- [RECORD SET]:
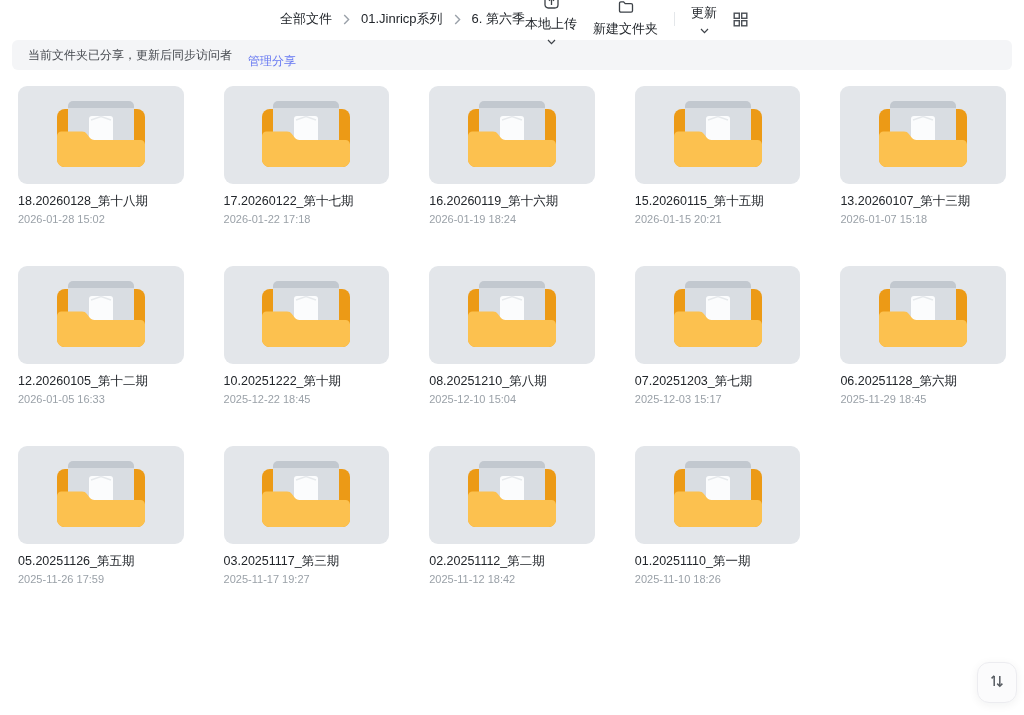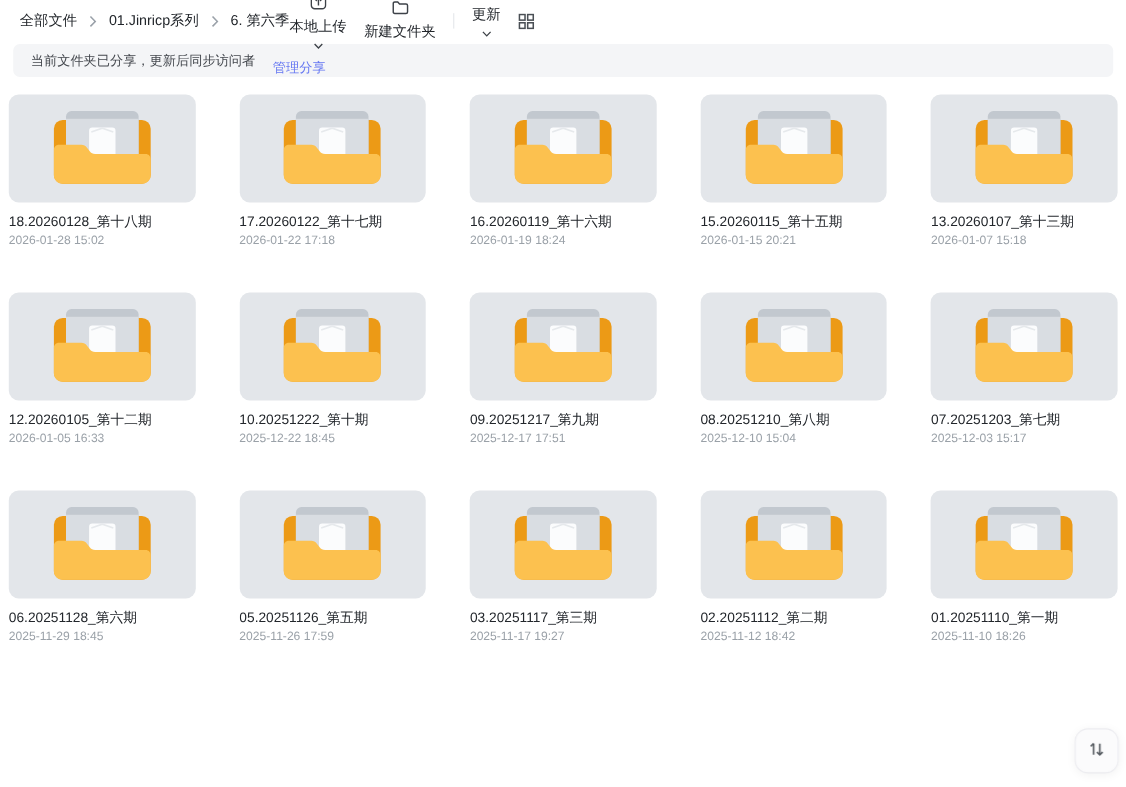--- a/index.html
+++ b/index.html
@@ -22,7 +22,7 @@
   }
   .topbar{
     height:34px;
-    display:flex;align-items:center;justify-content:flex-start;
+    display:flex;align-items:center;justify-content:center;
     padding:4px 14px 0 18px;
   }
   .breadcrumb{display:flex;align-items:center;gap:11px;font-size:13px;}

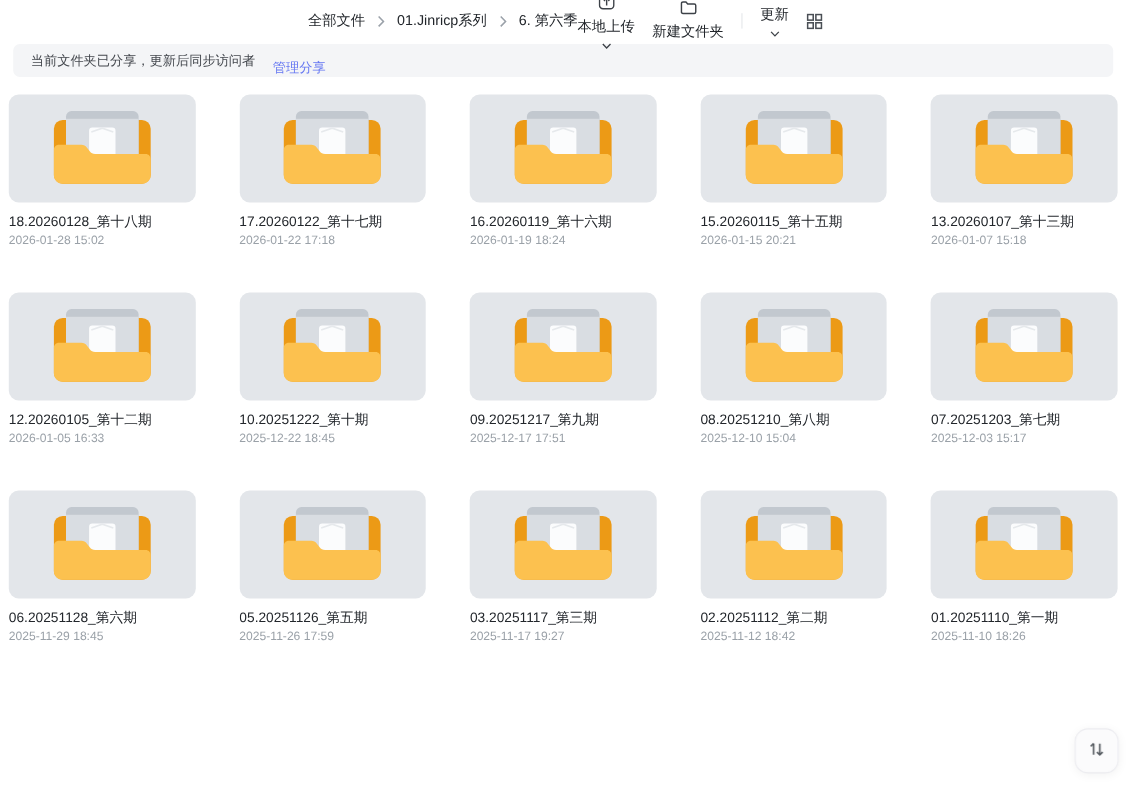--- a/index.html
+++ b/index.html
@@ -44,7 +44,7 @@
   }
   .banner-link{color:var(--accent);text-decoration:none;cursor:pointer;font-size:12px;margin-top:12px;}
   .grid{
-    margin:16px 8px 0;
+    margin:16px 18px 0;
     display:grid;grid-template-columns:repeat(5,1fr);
     column-gap:28px;row-gap:23px;gap:40px;
   }

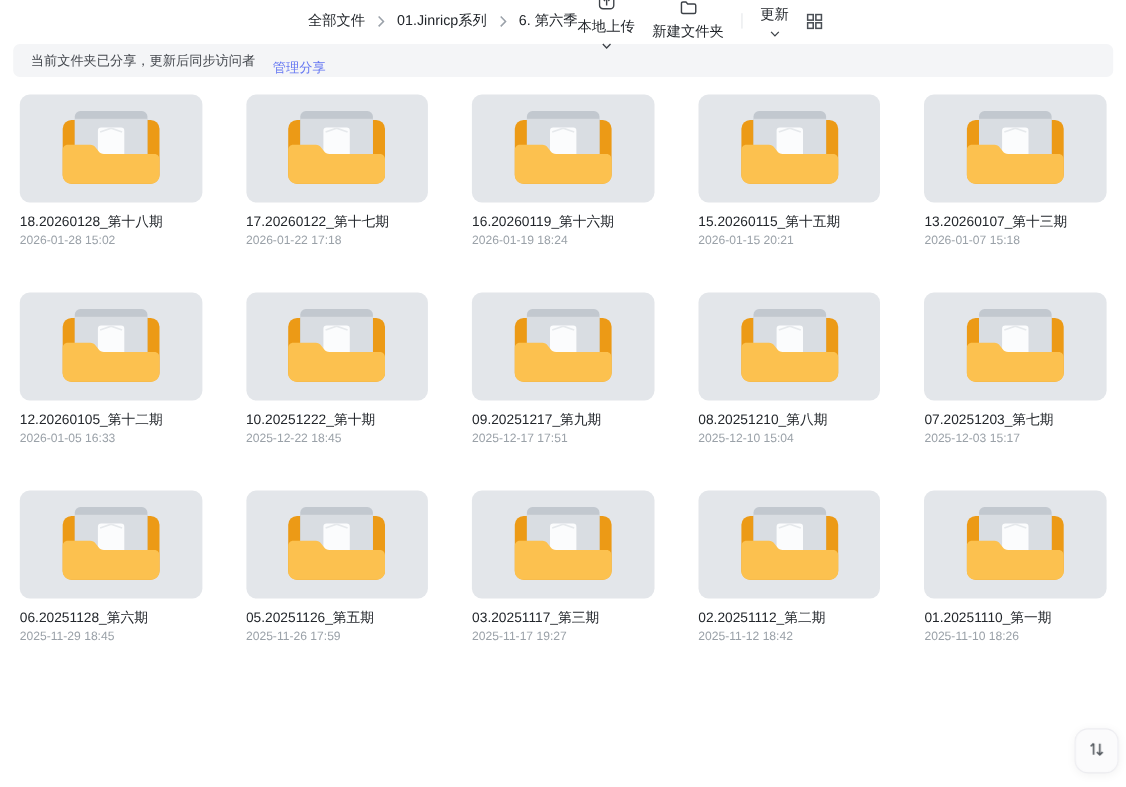--- a/index.html
+++ b/index.html
@@ -264,22 +264,6 @@
     <div class="fdate">2025-12-22 18:45</div>
   </div>
 
-  <div class="item">
-    <div class="card">
-      <span>
-        <svg width="96" height="68" viewBox="0 0 96 68">
-          <rect x="4" y="8" width="88" height="58" rx="8" style="fill:var(--folder-back)"></rect>
-          <rect x="15" y="0" width="66" height="44" rx="5" style="fill:var(--paper-dark)"></rect>
-          <rect x="15" y="7" width="66" height="37" style="fill:var(--paper)"></rect>
-          <rect x="36" y="15" width="24" height="29" rx="3" style="fill:var(--sheet)"></rect>
-          <path d="M38 19 L48 15.5 L58 19" fill="none" stroke="#e6e9ec" stroke-width="1.4"></path>
-          <path d="M4 35 C4 32.5 6 30.5 8.5 30.5 H29 C31.2 30.5 32.7 31.3 33.9 33 L36.6 36.6 C37.8 38.2 39.3 39 41.5 39 H87.5 C90 39 92 41 92 43.5 V58.5 C92 62.6 88.6 66 84.5 66 H11.5 C7.4 66 4 62.6 4 58.5 Z" style="fill:var(--folder-front)"></path>
-        </svg>
-      </span>
-    </div>
-    <div class="fname">09.20251217_第九期</div>
-    <div class="fdate">2025-12-17 17:51</div>
-  </div>
 
   <div class="item">
     <div class="card">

- [ASSIGNMENT]:
Quote every record above exactly, leaving out any pictures.

- [TASK RESULT]:
--- a/index.html
+++ b/index.html
@@ -22,7 +22,7 @@
   }
   .topbar{
     height:34px;
-    display:flex;align-items:center;justify-content:flex-start;
+    display:flex;align-items:center;justify-content:center;
     padding:4px 14px 0 18px;
   }
   .breadcrumb{display:flex;align-items:center;gap:11px;font-size:13px;}

--- a/index.html
+++ b/index.html
@@ -44,7 +44,7 @@
   }
   .banner-link{color:var(--accent);text-decoration:none;cursor:pointer;font-size:12px;margin-top:12px;}
   .grid{
-    margin:16px 8px 0;
+    margin:16px 18px 0;
     display:grid;grid-template-columns:repeat(5,1fr);
     column-gap:28px;row-gap:23px;gap:40px;
   }

--- a/index.html
+++ b/index.html
@@ -264,22 +264,6 @@
     <div class="fdate">2025-12-22 18:45</div>
   </div>
 
-  <div class="item">
-    <div class="card">
-      <span>
-        <svg width="96" height="68" viewBox="0 0 96 68">
-          <rect x="4" y="8" width="88" height="58" rx="8" style="fill:var(--folder-back)"></rect>
-          <rect x="15" y="0" width="66" height="44" rx="5" style="fill:var(--paper-dark)"></rect>
-          <rect x="15" y="7" width="66" height="37" style="fill:var(--paper)"></rect>
-          <rect x="36" y="15" width="24" height="29" rx="3" style="fill:var(--sheet)"></rect>
-          <path d="M38 19 L48 15.5 L58 19" fill="none" stroke="#e6e9ec" stroke-width="1.4"></path>
-          <path d="M4 35 C4 32.5 6 30.5 8.5 30.5 H29 C31.2 30.5 32.7 31.3 33.9 33 L36.6 36.6 C37.8 38.2 39.3 39 41.5 39 H87.5 C90 39 92 41 92 43.5 V58.5 C92 62.6 88.6 66 84.5 66 H11.5 C7.4 66 4 62.6 4 58.5 Z" style="fill:var(--folder-front)"></path>
-        </svg>
-      </span>
-    </div>
-    <div class="fname">09.20251217_第九期</div>
-    <div class="fdate">2025-12-17 17:51</div>
-  </div>
 
   <div class="item">
     <div class="card">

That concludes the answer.